12. Sequence Classification
In NLP, sequence classification models predict the category (label) a sequence of words belongs to. For example, in sentiment analysis, labels might be “positive” and “negative.”
Traditionally, Bayesian classifiers were used for sequence classification. However, modern approaches primarily leverage Transformer models like BERT.
While RNN-based methods haven’t been in popular, we will explore RNN-based sentiment analysis here. Its simplicity makes it a valuable exercise for understanding machine translation.
In this chapter, we will explore the following topics:
12.1. Definition
12.2. DataSet
12.3. Implementation
12.4. Sentiment Analysis
12.1. Definition of Sequence Classification
We have an input sequence $w_{1},\ldots,w_{n}$ with a corresponding label $l$ from a set of possible labels $L$. Estimating the label $l$ for the sequence $w_{1},\ldots,w_{n} $ can be expressed as:
$$ \hat{l} = \underset{l \in L}{argmax} \ P(l| w_{1:n}) $$12.1.1. Intuitive Understanding of the Model
Here is an intuitive explanation of how the model predicts sentiment after sufficient training.
Consider the input sentence “It is good,” with a ground truth label of positive sentiment.

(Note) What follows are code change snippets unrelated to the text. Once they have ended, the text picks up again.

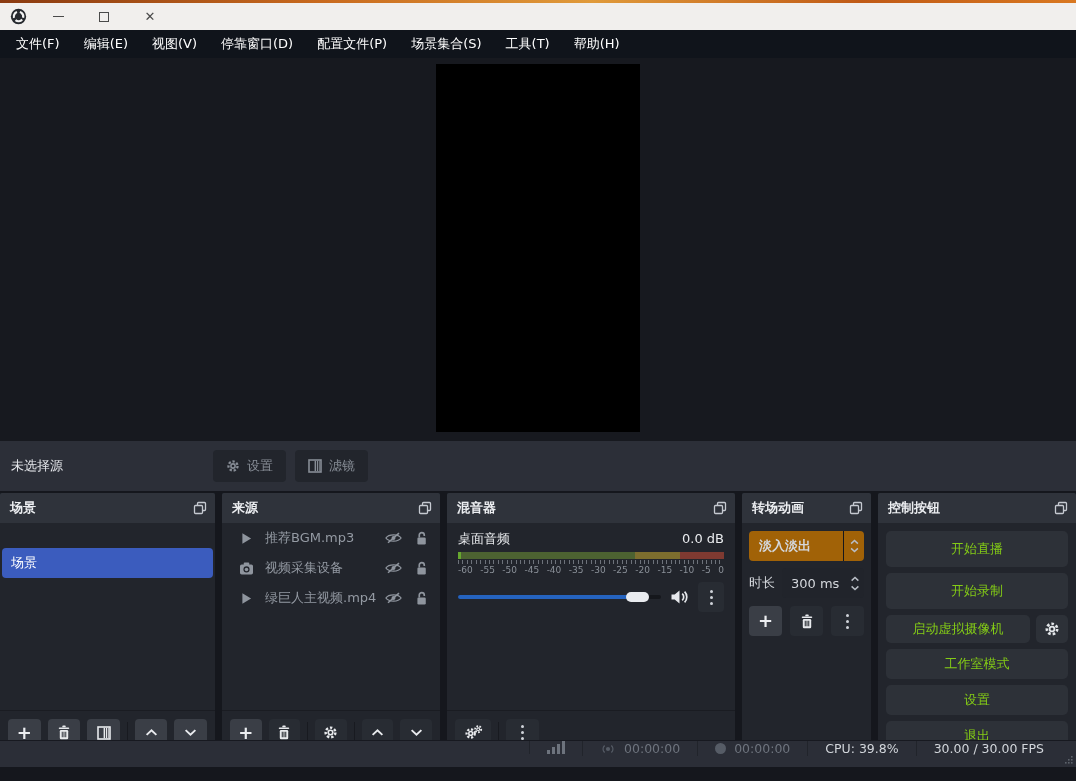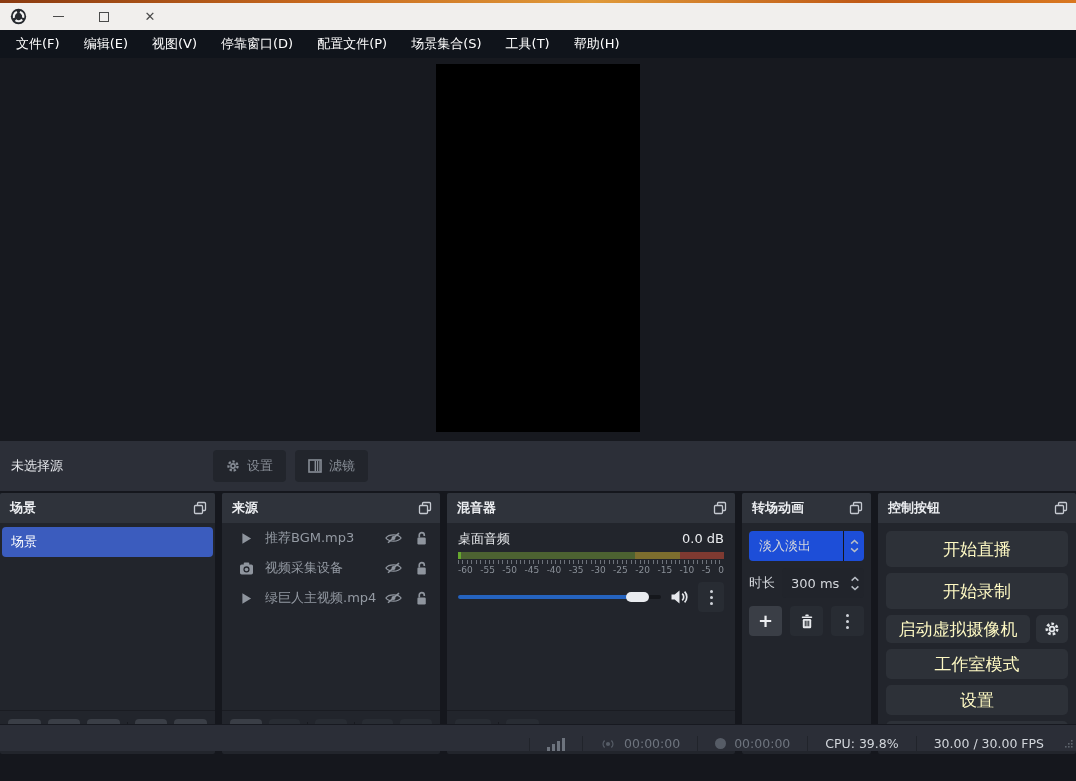--- a/index.html
+++ b/index.html
@@ -41,7 +41,7 @@
   
   .docks { position:absolute; top:493px; left:0; width:100%; height:261px; }
   .panel { position:absolute; top:0; height:261px; background:#22252c; border-radius:2px; display:flex; flex-direction:column; }
-  .p-scenes { left:0; width:215px; }
+  .p-scenes { left:0; width:215px;gap:21px; }
   .p-sources { left:222px; width:218px; }
   .p-mixer { left:447px; width:288px; }
   .p-trans { left:742px; width:129px; }

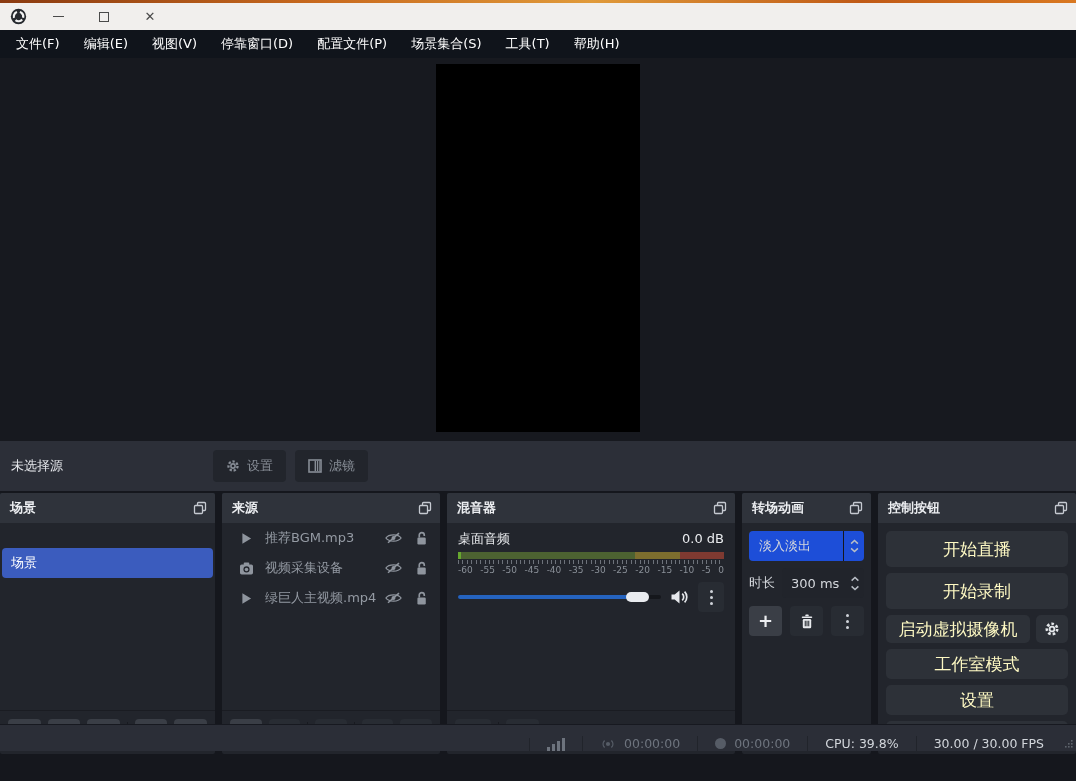--- a/index.html
+++ b/index.html
@@ -94,7 +94,7 @@
 
   
   .trans-content { padding:8px 7px 0 7px; }
-  .combo { height:30px; background:#1d4ed8; border-radius:4px; display:flex; align-items:center; }
+  .combo { height:30px; background:#a16207; border-radius:4px; display:flex; align-items:center;font-weight:bold; }
   .combo-text { flex:1; padding-left:10px; color:#d4d7dc; font-size:13px; }
   .combo-arrows { width:21px; align-self:stretch; border-left:1px solid #15171c; display:flex; flex-direction:column;
     align-items:center; justify-content:center; gap:2px; }

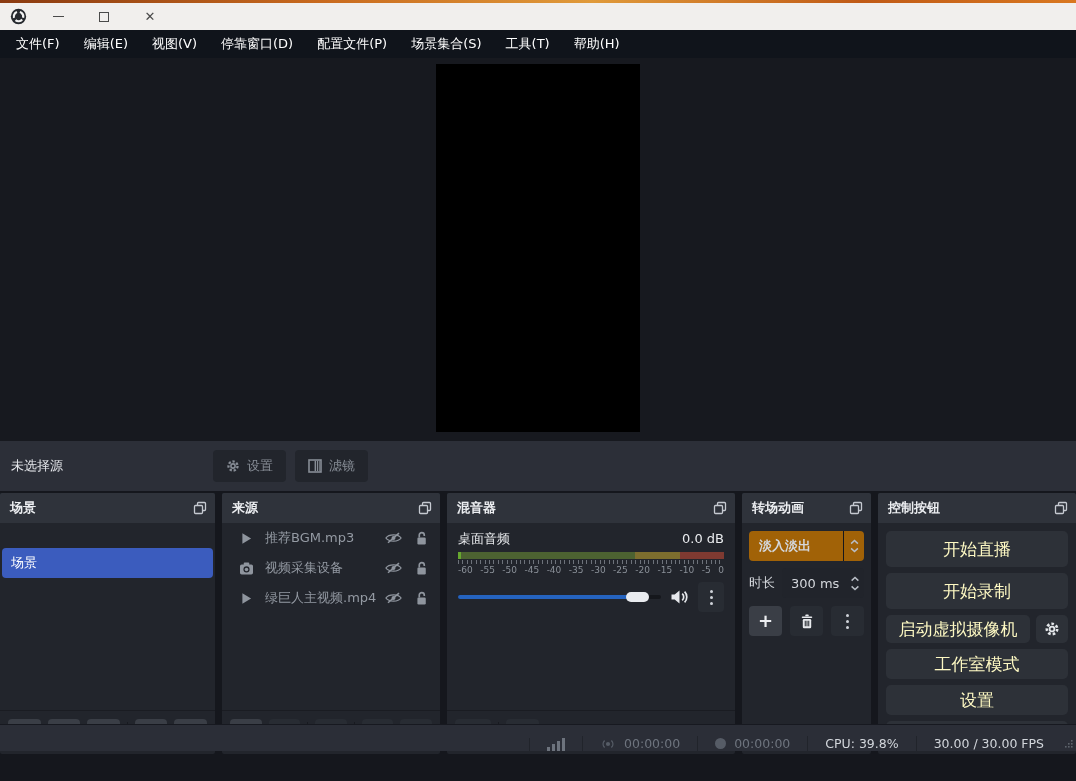--- a/index.html
+++ b/index.html
@@ -109,7 +109,7 @@
 
   
   .controls-content { padding:8px 8px 0 8px; display:flex; flex-direction:column; gap:6px; }
-  .ctl-btn { background:#2d3138; border-radius:5px; color:#fef9c3; font-size:17px;
+  .ctl-btn { background:#2d3138; border-radius:5px; color:#84cc16; font-size:13px;
     display:flex; align-items:center; justify-content:center; }
   .h36 { height:36px; } .h30 { height:30px; } .h28 { height:28px; }
   .vc-row { display:flex; gap:6px; }

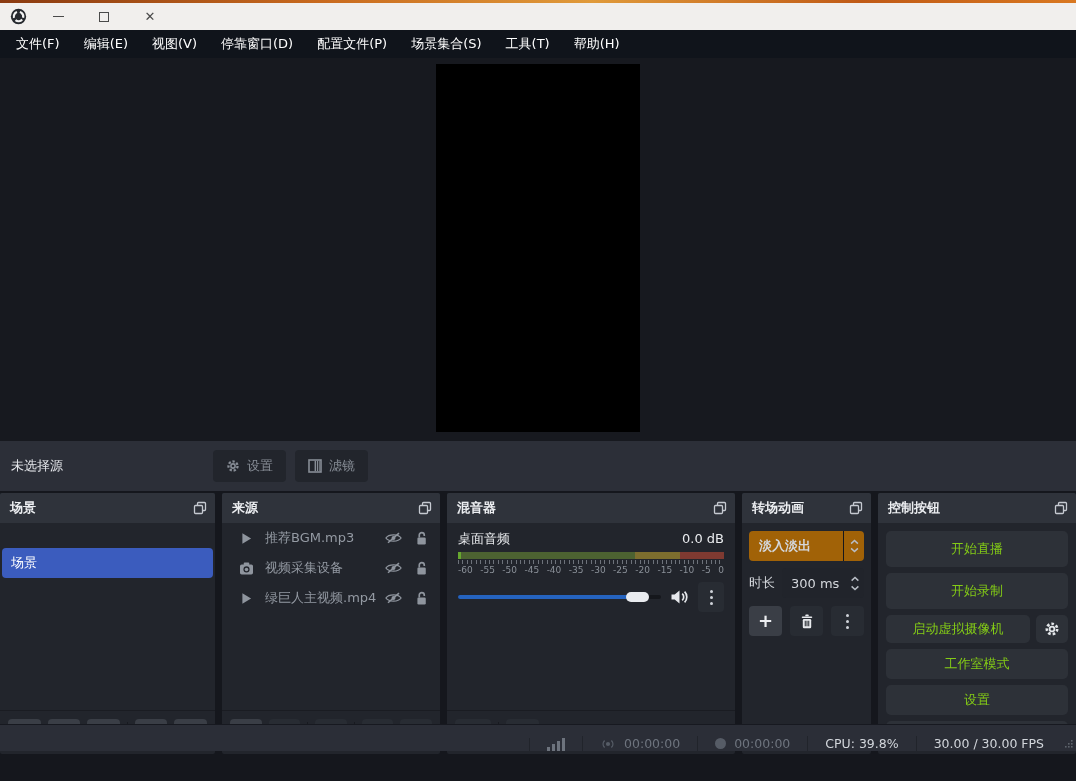--- a/index.html
+++ b/index.html
@@ -117,8 +117,8 @@
   .vc-gear { flex:0 0 32px !important; width:32px; }
 
   
-  .statusbar { position:absolute; top:724px; left:0; width:100%; height:27px; background:#2b2e37;
-    border-top:1px solid #171920; display:flex; align-items:flex-end; font-size:12.5px; }
+  .statusbar { position:absolute; top:740px; left:0; width:100%; height:27px; background:#2b2e37;
+    border-top:1px solid #171920; display:flex; align-items:flex-start; font-size:12.5px; }
   .sb-spacer { flex:1; }
   .sb-seg { display:flex; align-items:center; gap:8px; padding:0 17px; border-left:1px solid #21242b; }
   .sb-dim { color:#6e747e; }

During prediction, the model processes the sentence through the RNN, resulting in a final hidden state $h^{(n)}$. This hidden state captures the overall context of the sentence, thus it is called a context vector.
This context vector is then passed to a dense layer. This dense layer has already learned the relationship between context vectors and sentiment labels through training. Therefore, we expect the model to predict that the input sentence “It is good” reflects a positive sentiment.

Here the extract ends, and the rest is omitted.